Who Checks the Spell-Checkers?

Microsoft Word’s dictionary is old and outdated. Here’s how to fix it.

Dec 31, 20086:55 AM

Spell checking Obama in Outlook

On April 30, 2007, with all the usual fanfare that accompanies a software update, Microsoft added Barack and Obama to Office’s dictionary. It was a fairly quick canonization for the Illinois senator. His surname had been on Microsoft’s candidate list for new words since Jan. 5 of that year, and his first name followed three days later, in the same recruiting class as Zune, Klum, and Friendster. Three months later, it was official—no longer would Microsoft suggest Boatman as a replacement for the future president’s last name.

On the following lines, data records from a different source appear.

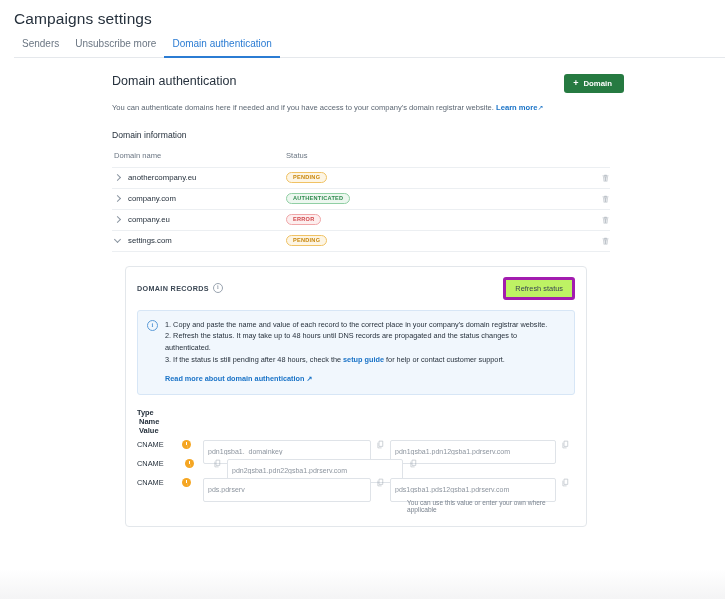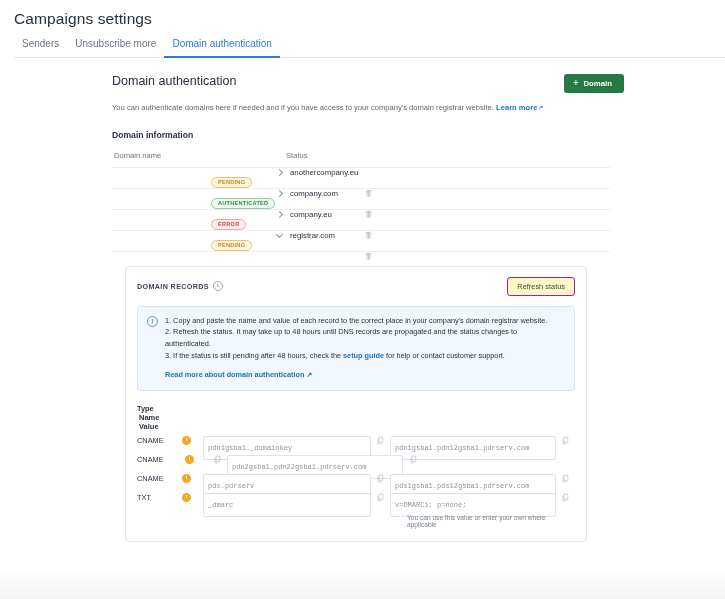--- a/index.html
+++ b/index.html
@@ -97,21 +97,21 @@
     cursor: pointer;
     display: inline-flex;
     align-items: center;
     gap: 5px;
     white-space: nowrap;
   }
   .btn-green .plus { font-size: 9px; font-weight: bold; line-height: 1; }
 
   .sub-title {
     font-size: 8.6px;
-    font-weight: bold;
+    font-weight: normal;
     color: #26313d;
     margin: 16px 0 0 0;
   }
 
   
   .domain-table {
     margin-top: 11px;
     width: 498px;
   }
   .dt-head {
@@ -122,21 +122,20 @@
     padding: 0 0 7px 0;
     border-bottom: 1px solid #eceff2;
   }
   .dt-row {
     display: flex;
     align-items: center;
     height: 20px;
     border-bottom: 1px solid #eceff2;
     font-size: 7.8px;
     color: #26313d;
-    flex-direction: column;
   }
   .col-name { width: 172px; display: flex; align-items: center; gap: 6px; padding-left: 2px; text-align: center;}
   .col-status { width: 300px; }
   .col-actions { width: 24px; display: flex; justify-content: flex-end; }
 
   .chev {
     width: 8px; height: 8px;
     display: inline-block;
     position: relative;
     cursor: pointer;
@@ -208,22 +207,22 @@
     color: #9aa4b0;
     font-size: 6px;
     line-height: 7px;
     text-align: center;
     font-weight: bold;
     font-family: "Liberation Serif", serif;
     cursor: pointer;
     flex: none;
   }
   .btn-outline {
-    background: #fef9c3;
-    border: 1px solid #a21caf;
+    background: #bef264;
+    border: 3px solid #a21caf;
     border-radius: 3px;
     color: #3b4754;
     font-size: 7.4px;
     font-family: "Liberation Sans", sans-serif;
     padding: 4px 9px;
     cursor: pointer;
     white-space: nowrap;
   }
 
   .info-box {
@@ -274,21 +273,21 @@
   .c-copy2 { width: 20px; display: flex; justify-content: center; }
   .dns-head .c-name, .dns-head .c-value { padding-left: 2px; }
 
   .field {
     width: 100%;
     box-sizing: border-box;
     height: 24px;
     border: 1px solid #dfe3e8;
     border-radius: 2px;
     background: #ffffff;
-    font-family: Liberation Mono, monospace;
+    font-family: Liberation Sans, sans-serif;
     font-size: 7px;
     color: #8c949e;
     padding: 0 4px;
     outline: none;
   }
   .clock {
     width: 9px; height: 9px;
     border-radius: 50%;
     background: #f5a623;
     position: relative;
@@ -400,21 +399,21 @@
       <div class="col-actions">
         <svg class="trash" viewBox="0 0 24 24">
           <path fill="#8a94a0" d="M9 3h6l1 2h4v2H4V5h4l1-2zM6 8h12l-1 13H7L6 8zm3 2v9h1.5v-9H9zm4.5 0v9H15v-9h-1.5z"></path>
         </svg>
       </div>
     </div>
 
     <div class="dt-row">
       <div class="col-name">
         <span class="chev down"></span>
-        <span>registrar.com</span>
+        <span>settings.com</span>
       </div>
       <div class="col-status">
         <span class="badge pending">PENDING</span>
       </div>
       <div class="col-actions">
         <svg class="trash" viewBox="0 0 24 24">
           <path fill="#8a94a0" d="M9 3h6l1 2h4v2H4V5h4l1-2zM6 8h12l-1 13H7L6 8zm3 2v9h1.5v-9H9zm4.5 0v9H15v-9h-1.5z"></path>
         </svg>
       </div>
     </div>
@@ -505,40 +504,20 @@
         </div>
         <div class="c-value"><input class="field" readonly="" value="pds1gsba1.pds12gsba1.pdrserv.com" style=""></div>
         <div class="c-copy2">
           <svg class="copy-ico" viewBox="0 0 24 24">
               <path fill="none" stroke="#8a94a0" stroke-width="2" d="M8 3h10v14H8z"></path>
               <path fill="none" stroke="#8a94a0" stroke-width="2" d="M5 7v14h10"></path>
             </svg>
         </div>
       </div>
 
-      <div class="dns-row">
-        <div class="c-type">TXT</div>
-        <div class="c-icon">
-            <span class="clock"></span>
-          </div>
-        <div class="c-name"><input class="field" readonly="" value="_dmarc" style=""></div>
-        <div class="c-copy1">
-          <svg class="copy-ico" viewBox="0 0 24 24">
-              <path fill="none" stroke="#8a94a0" stroke-width="2" d="M8 3h10v14H8z"></path>
-              <path fill="none" stroke="#8a94a0" stroke-width="2" d="M5 7v14h10"></path>
-            </svg>
-        </div>
-        <div class="c-value"><input class="field" readonly="" value="v=DMARC1; p=none;" style=""></div>
-        <div class="c-copy2">
-          <svg class="copy-ico" viewBox="0 0 24 24">
-              <path fill="none" stroke="#8a94a0" stroke-width="2" d="M8 3h10v14H8z"></path>
-              <path fill="none" stroke="#8a94a0" stroke-width="2" d="M5 7v14h10"></path>
-            </svg>
-        </div>
-      </div>
 
       <div class="helper-wrap">
         <div class="helper-spacer"></div>
         <div class="helper">You can use this value or enter your own where applicable</div>
       </div>
     </div>
 
   </div>
 </div>
 

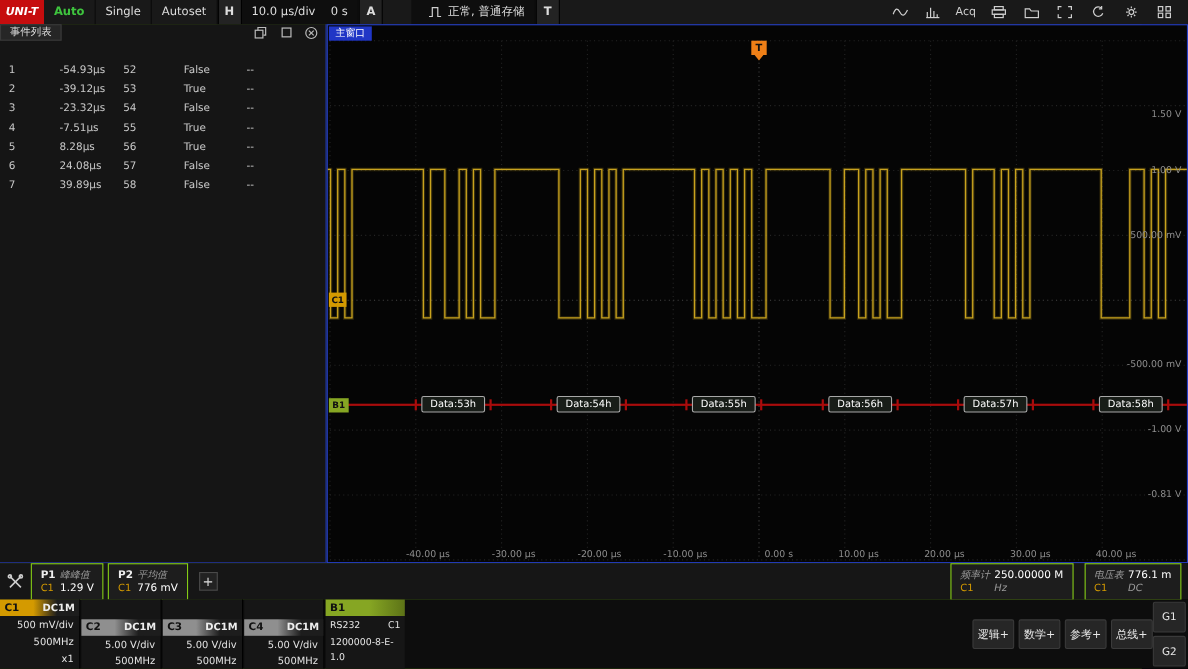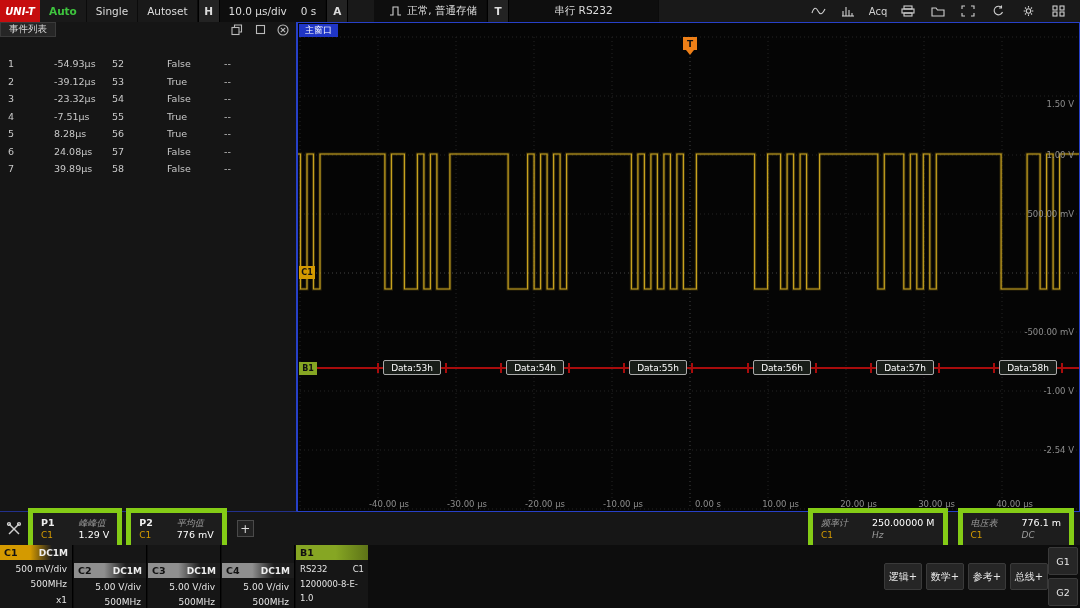--- a/index.html
+++ b/index.html
@@ -64,22 +64,22 @@
   .bus-box { position:absolute; top:337px; width:58px; height:15px; background:#181d18;
              border:1px solid #a8a8a8; border-radius:2px; color:#fff; font-size:9px;
              display:flex; align-items:center; justify-content:center; z-index:3; white-space:nowrap; }
   .bus-box:before, .bus-box:after { content:""; position:absolute; top:2px; width:2px; height:10px; background:#a80c0c; }
   .bus-box:before { left:-7px; } .bus-box:after { right:-7px; }
 
   
   #measure-bar { position:absolute; left:0; top:512px; width:1080px; height:33px; background:#161616;
                  display:flex; align-items:center; }
   #tools-box { width:28px; height:33px; display:flex; align-items:center; justify-content:center; }
-  .meas-block { display:flex; gap:24px; padding:16px 8px; margin-right:4px; background:#1d1d1d;
-                border:5px solid #84cc16; height:27px; align-items:center; }
+  .meas-block { display:flex; gap:4px; padding:16px 8px; margin-right:4px; background:#1d1d1d;
+                border:1px solid #84cc16; height:27px; align-items:center; }
   .meas-col { display:flex; flex-direction:column; justify-content:center; line-height:12px; }
   .meas-id { color:#eee; font-size:9.5px; font-weight:bold; }
   .meas-src { color:#d49a00; font-size:9px; }
   .meas-type { color:#9a9a9a; font-size:9px;font-style:italic; }
   .meas-val { color:#fff; font-size:9.5px; }
   #add-meas { width:17px; height:17px; border:1px solid #4a4a4a; color:#ddd; background:#222;
               font-size:12px; display:flex; align-items:center; justify-content:center; margin-left:6px; }
   #meters { position:absolute; right:2px; top:0; height:33px; display:flex; gap:6px; align-items:center; }
 
   
@@ -122,21 +122,20 @@
     <div class="tb-seg tb-gap"></div>
     <div class="tb-seg tb-inset">
       <span class="tb-icon">
         <svg width="13" height="12" viewBox="0 0 13 12">
             <polyline points="1,10 4,10 4,2 9,2 9,10 12,10"></polyline>
           </svg>
       </span>
       <span>正常, 普通存储</span>
     </div>
     <div class="tb-seg tb-keybox">T</div>
-    <div class="tb-seg tb-inset" style="min-width:150px;">串行  RS232</div>
     <div class="tb-spacer"></div>
     <div class="tb-icons">
       <span class="tb-icon">
         <svg width="15" height="12" viewBox="0 0 15 12">
             <path d="M1 8 C3 2 5 2 7 6 C9 10 11 10 14 4"></path>
           </svg>
       </span>
       <span class="tb-icon">
         <svg width="14" height="12" viewBox="0 0 14 12">
             <line x1="2" y1="11" x2="2" y2="6"></line>
@@ -308,21 +307,21 @@
     <div class="bus-box" style="left:331px">Data:55h</div>
     <div class="bus-box" style="left:455px">Data:56h</div>
     <div class="bus-box" style="left:578px">Data:57h</div>
     <div class="bus-box" style="left:701px">Data:58h</div>
 
     <span class="vlabel" style="top:76px">1.50 V</span>
     <span class="vlabel" style="top:127px">1.00 V</span>
     <span class="vlabel" style="top:186px">500.00 mV</span>
     <span class="vlabel" style="top:304px">-500.00 mV</span>
     <span class="vlabel" style="top:363px">-1.00 V</span>
-    <span class="vlabel" style="top:422px">-2.54 V</span>
+    <span class="vlabel" style="top:422px">-0.81 V</span>
 
     <span class="tlabel" style="left:51px">-40.00 μs</span>
     <span class="tlabel" style="left:129px">-30.00 μs</span>
     <span class="tlabel" style="left:207px">-20.00 μs</span>
     <span class="tlabel" style="left:285px">-10.00 μs</span>
     <span class="tlabel" style="left:363px">0.00 s</span>
     <span class="tlabel" style="left:441px">10.00 μs</span>
     <span class="tlabel" style="left:519px">20.00 μs</span>
     <span class="tlabel" style="left:597px">30.00 μs</span>
     <span class="tlabel" style="left:675px">40.00 μs</span>

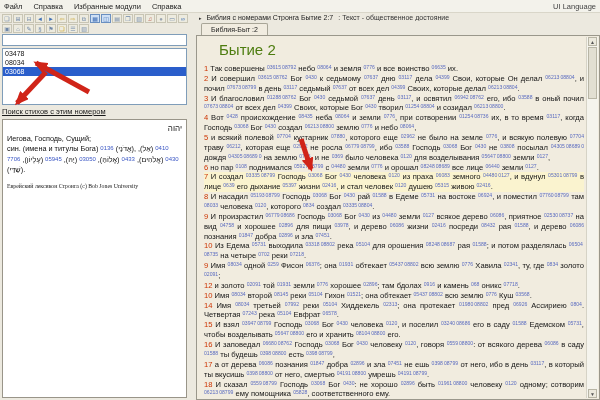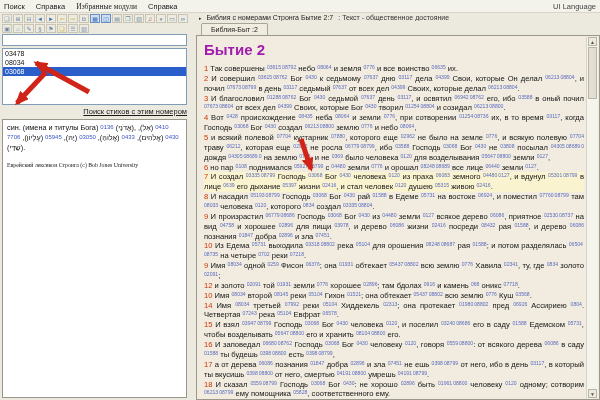--- a/index.html
+++ b/index.html
@@ -17,50 +17,50 @@
   .titleline{position:absolute;left:199px;top:14px;right:4px;font-size:7px;color:#222;display:flex;gap:5px;align-items:center;white-space:nowrap;overflow:hidden}
   .bullet{font-size:5px;color:#333}
   .subtitle{color:#333}
   .tabstrip{position:absolute;left:196px;top:23px;right:0;height:12px}
   .tab{position:absolute;left:5px;bottom:0;height:11px;padding:0 9px;font-size:7px;line-height:11px;background:#f1ece0;border:1px solid #a8a597;border-bottom:none;border-radius:2px 2px 0 0;color:#222}
   
   .num-input{position:absolute;left:2px;top:34px;width:185px;height:12px;border:1px solid #7f9db9;background:#fff;font-size:7px;box-sizing:border-box;padding:0 2px}
   .listbox{position:absolute;left:2px;top:48px;width:185px;height:57px;background:#fff;border:1px solid #7f9db9;font-size:7px;overflow:hidden;box-sizing:border-box;color:#111}
   .li{height:9px;line-height:9px;padding-left:2px;cursor:default}
   .li.sel{background:#2a5ecb;color:#fff}
-  .searchbtn{position:absolute;left:2px;top:106px;width:185px;height:12px;text-align:right;font-size:7.5px;line-height:12px;color:#1a1a1a;text-decoration:underline;cursor:default}
+  .searchbtn{position:absolute;left:2px;top:106px;width:185px;height:12px;text-align:left;font-size:7.5px;line-height:12px;color:#1a1a1a;text-decoration:underline;cursor:default}
   .lexicon{position:absolute;left:2px;top:119px;width:185px;bottom:2px;background:#fff;border:1px solid #999589;padding:3px 4px;font-size:7.3px;line-height:1.4;box-sizing:border-box;color:#111;overflow:hidden}
   .heb{font-size:8px;direction:rtl;unicode-bidi:isolate}
   .lexsyn .it{}
   .lexsrc{margin-top:7px;font-size:5.8px;color:#222;font-family:"Liberation Serif",serif}
   
   .rightpanel{position:absolute;left:196px;top:35px;right:0;bottom:0;background:#f1ecdf;border:1px solid #9a978b;box-sizing:border-box;overflow:hidden}
   .textarea{position:absolute;left:7px;top:3px;right:15px;bottom:0;overflow:hidden}
-  .btitle{font-size:15px;font-weight:bold;color:#a21caf;margin:2px 0 6px 0}
+  .btitle{font-size:15px;font-weight:normal;color:#4d7c0f;margin:2px 0 6px 15px}
   .verse{font-size:7.6px;line-height:1.3;text-align:justify;color:#141414}
   .verse.hl{background:#faf3cf}
   .vn{color:#cc3300}
   sup.sn{color:#5b6cc0;font-size:5.1px;line-height:0;vertical-align:2.5px;text-decoration:none;cursor:pointer}
   .lexicon sup.sn{color:#3a56c4;font-size:6px;vertical-align:1.5px}
   
   .scrollbar{position:absolute;right:1px;top:1px;bottom:1px;width:11px;background:#f5f4ed;border-left:1px solid #d6d3c6}
   .sbtn{position:absolute;left:1px;width:9px;height:9px;background:#ece9dd;border:1px solid #b8b5a5;font-size:5px;text-align:center;line-height:8px;color:#555;box-sizing:border-box}
   .sb-up{top:0}.sb-down{bottom:0}
   .sthumb{position:absolute;left:1px;top:10px;width:9px;height:52px;background:#e2dfd2;border:1px solid #b8b5a5;box-sizing:border-box}
   
   .overlay{position:absolute;left:0;top:0;pointer-events:none;z-index:50}
 </style>
 </head>
 <body>
 
 <div class="menubar">
   <span class="uilang" style="order:99">UI Language</span>
-<span class="mi" style="order: 0;">Поиск</span>
+<span class="mi" style="order: 0;">Файл</span>
     <span class="mi" style="order: 1;">Справка</span>
-    <span class="mi" style="order: 2; font-family: Liberation Serif, serif;">Избранные модули</span>
+    <span class="mi" style="order: 2;">Избранные модули</span>
     <span class="mi" style="order: 3;">Справка</span>
   </div>
 
 <div class="tb tb1">
     <span class="tbi" style="color: rgb(111, 135, 168);">❏</span>
     <span class="tbi" style="color: rgb(111, 135, 168);">⊞</span>
     <span class="tbi" style="color: rgb(111, 135, 168);">⊟</span>
     <span class="tbi" style="color: rgb(63, 111, 181);">◄</span>
     <span class="tbi" style="color: rgb(63, 111, 181);">►</span>
     <span class="tbi" style="color: rgb(201, 162, 39);">⇦</span>
@@ -98,20 +98,22 @@
 
 <input class="num-input" value="" style="">
 <div class="listbox">
     <div class="li">03478</div>
     <div class="li">08034</div>
     <div class="li sel">03068</div>
   </div>
 <div class="searchbtn">Поиск стихов с этим номером</div>
 
 <div class="lexicon">
+  <div class="heb">יהוה</div>
+  <div>Иегова, Господь, Сущий;</div>
   <div class="lexsyn"><span class="it">син.</span><span id="lexsyn-rich"> (имена и титулы Бога) <sup class="sn">0136</sup> (אֲדֹנָי), <sup class="sn">0410</sup> (אֵל), <sup class="sn">0430</sup> (אֱלֹהִים), <sup class="sn">0433</sup> (אֱלוֹהַּ), <sup class="sn">03050</sup> (יָהּ), <sup class="sn">05945</sup> (עֶלְיוֹן), <sup class="sn">7706</sup> (שַׁדַּי).</span></div>
   <div class="lexsrc">Еврейский лексикон Стронга (с) Bob Jones University</div>
 </div>
 
 <div class="rightpanel">
   <div class="textarea">
     <div class="btitle">Бытие 2</div>
     <div id="verses">
         <div class="verse"><span class="vn">1 </span>Так совершены <sup class="sn">03615</sup><sup class="sn"> 08792</sup> небо <sup class="sn">08064</sup> и земля <sup class="sn">0776</sup> и все воинство <sup class="sn">06635</sup> их.</div>
         <div class="verse"><span class="vn">2 </span>И совершил <sup class="sn">03615</sup><sup class="sn"> 08762</sup> Бог <sup class="sn">0430</sup> к седьмому <sup class="sn">07637</sup> дню <sup class="sn">03117</sup> дела <sup class="sn">04399</sup> Свои, которые Он делал <sup class="sn">06213</sup><sup class="sn"> 08804</sup>, и почил <sup class="sn">07673</sup><sup class="sn"> 08799</sup> в день <sup class="sn">03117</sup> седьмый <sup class="sn">07637</sup> от всех дел <sup class="sn">04399</sup> Своих, которые делал <sup class="sn">06213</sup><sup class="sn"> 08804</sup>.</div>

Of course, by April 2007 Obama was already a figure of some renown. He’d announced his bid for the Democratic nomination in mid-January and had been an object of intense fascination since his July 2004 speech at the Democratic Convention. But escaping the shackles of Microsoft Word’s red corrugated line is no small feat, and the list of those who’ve made the cut can seem arbitrary: Why does it recognize the surnames of Matthew Broderick and Susan Sarandon but trip over DiCaprio and Blanchett? They’ve heard of Friendster, but not Facebook? Does Microsoft really want to start something with Mark Wahlberg? (Or, speaking of Entourage, with Jeremy Piven?)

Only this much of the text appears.